Local Outlier Factor Code 실습
Multivariate variable (다변량)일 때 사용
각 Data마다 Score를 계산하여 Abnormal을 산출 할 수 있음

[Process]

Define Data
Modeling
Plotting

!pip install pyod

import tensorflow as tf
import numpy as np
import pandas as pd
import matplotlib.pyplot as plt
import seaborn as sns

import warnings
warnings.filterwarnings("ignore")

from pyod.utils.data import generate_data, get_outliers_inliers
from sklearn.neighbors import LocalOutlierFactor

# Data Loading
X, Y = generate_data(behaviour='new', n_features=10, 
                     train_only=True,
                     contamination=0.1,
                     random_state=2023)

# Naming for columns
col_list = []
for i in range(X.shape[1]):
    a = 'X{}'.format(i+1)
    col_list.append(a)

# Make DF
df = pd.DataFrame(X, columns = col_list)
df['Y'] = Y

# Data 분포 확인하기 X1, X2
sns.scatterplot(x='X1', y='X2', hue='Y', data=df);
plt.title('Ground Truth')

[Local Outlier Factor Parameter]

package : https://scikit-learn.org/stable/modules/generated/sklearn.neighbors.LocalOutlierFactor.html
n_neighbors : 밀도를 계산하고자 하는 주변 관측치 개수
algorithm : [‘auto’, ‘ball_tree’, ‘kd_tree’, ‘brute’], default=’auto’
- 가까운 이웃을 계산하는데 쓰이는 알고리즘
leaf_size : Tree algorithm에서 leaf node의 개수, default=30
- ‘ball_tree’, ‘KD_Tree’를 사용할때 사용되는 parameter
metric : [‘cityblock’, ‘cosine’, ‘euclidean’, ‘l1’, ‘l2’, ‘manhattan’, ‘minkowski’], default=‘minkowski’
p : minkowski를 사용할때 사용되는 param
- When p = 1, this is equivalent to using manhattan_distance (l1), and euclidean_distance (l2) for p = 2.
- 따라서, Metric 쪽을 그냥 가만히 냅두면 Just euclidean_distance
```
# LOF Setup
LOF = LocalOutlierFactor(n_neighbors=10, contamination=0.1)
y_pred = LOF.fit_predict(df[['X1', 'X2']])
```
원래 데이터에선 정상이 0이고 비정상이 1이었음
근데 LOF에서는 정상을 1, 비정상을 -1로 예측함

# LOF Setup
LOF = LocalOutlierFactor(n_neighbors=10, contamination=0.1)
y_pred = LOF.fit_predict(df[['X1', 'X2']])
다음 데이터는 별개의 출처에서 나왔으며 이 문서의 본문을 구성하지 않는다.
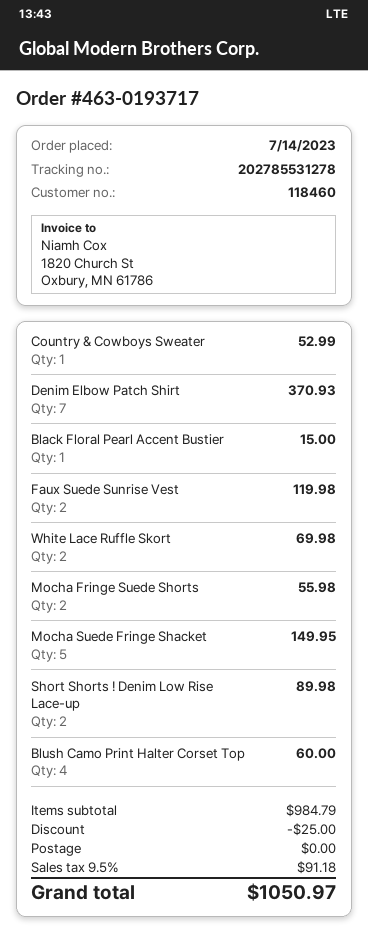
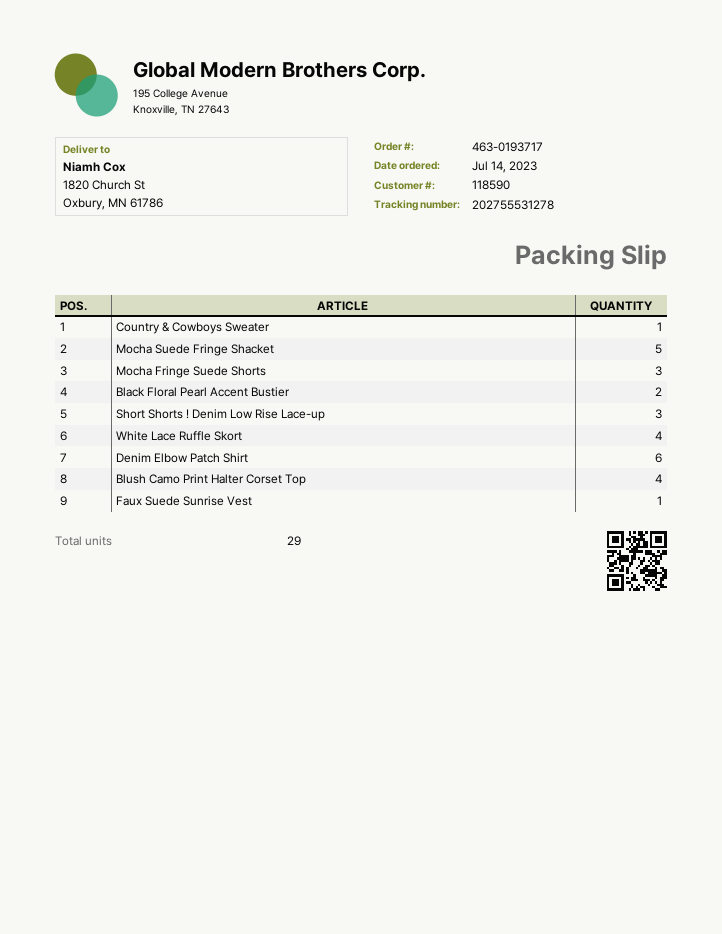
customer number: 118460 -> 118590
tracking number: 202785531278 -> 202755531278
Denim Elbow Patch Shirt: 7 -> 6
Black Floral Pearl Accent Bustier: 1 -> 2
Faux Suede Sunrise Vest: 2 -> 1
White Lace Ruffle Skort: 2 -> 4
Mocha Fringe Suede Shorts: 2 -> 3
Short Shorts ! Denim Low Rise Lace-up: 2 -> 3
for i in range(y_pred.shape[0]):
    if y_pred[i] == 1:
        y_pred[i] = 0
    else:
        y_pred[i] = 1

n_errors = (y_pred != df['Y']).sum()
X_scores = LOF.negative_outlier_factor_

그래서 바꿔줌, 1이면 0으로, -1이면 1로
negative_outlier_factor_ : 0 에 가까우면 정상, 더 작은 음수가 될 수록(절댓값이 큰) 이상치일 가능성이 높음, 근데 얘 땜에 X_scores값이 다 음수로 바뀜 그래서 scaling 해줘야 해

n_errors

error 172개임 (좀 많네..?)

radius = (X_scores.max() - X_scores) / (X_scores.max() - X_scores.min())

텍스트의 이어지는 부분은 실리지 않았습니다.